** Opening Data listing block **
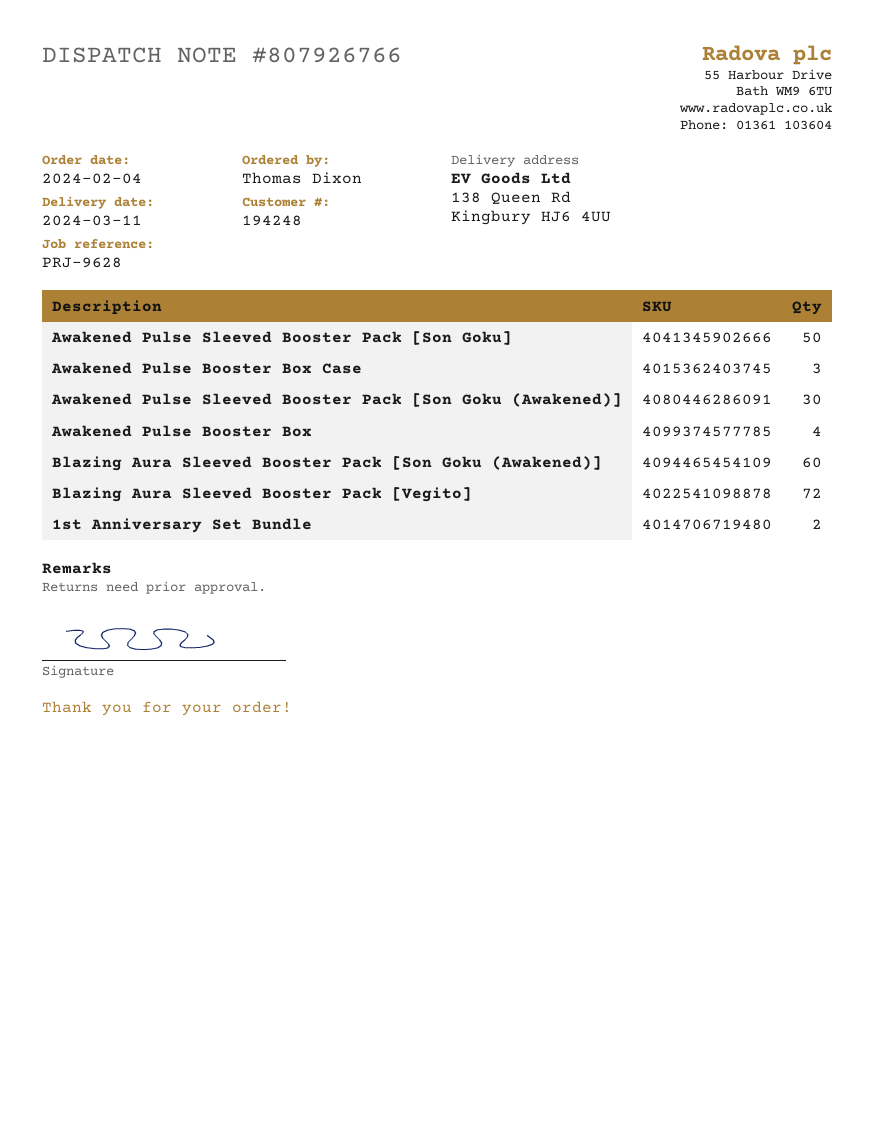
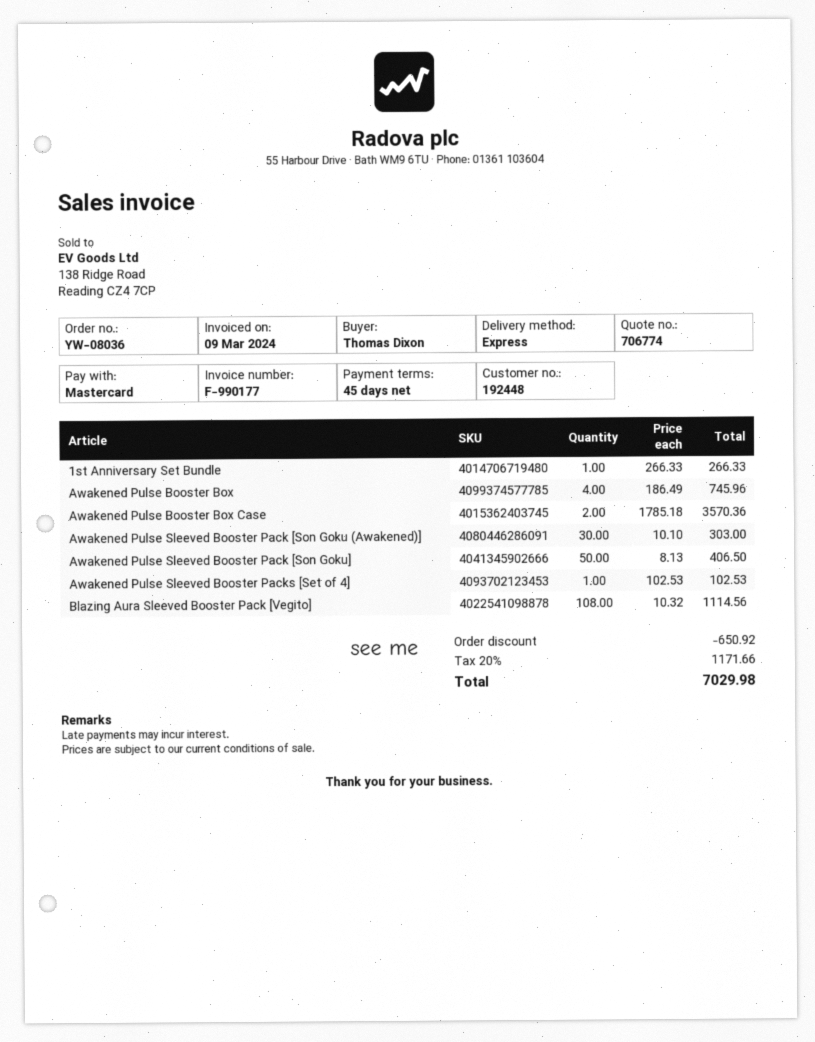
customer number: 194248 -> 192448
Awakened Pulse Booster Box Case: 3 -> 2
Blazing Aura Sleeved Booster Pack [Son Goku (Awakened)]: 60 -> none
Blazing Aura Sleeved Booster Pack [Vegito]: 72 -> 108
1st Anniversary Set Bundle: 2 -> 1
Awakened Pulse Sleeved Booster Packs [Set of 4]: none -> 1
** Closing Data listing block **
• _Your goal_
The records above need to be given again exactly. Omit the pictures.

• _Your response_
customer number: 194248 -> 192448
Awakened Pulse Booster Box Case: 3 -> 2
Blazing Aura Sleeved Booster Pack [Son Goku (Awakened)]: 60 -> none
Blazing Aura Sleeved Booster Pack [Vegito]: 72 -> 108
1st Anniversary Set Bundle: 2 -> 1
Awakened Pulse Sleeved Booster Packs [Set of 4]: none -> 1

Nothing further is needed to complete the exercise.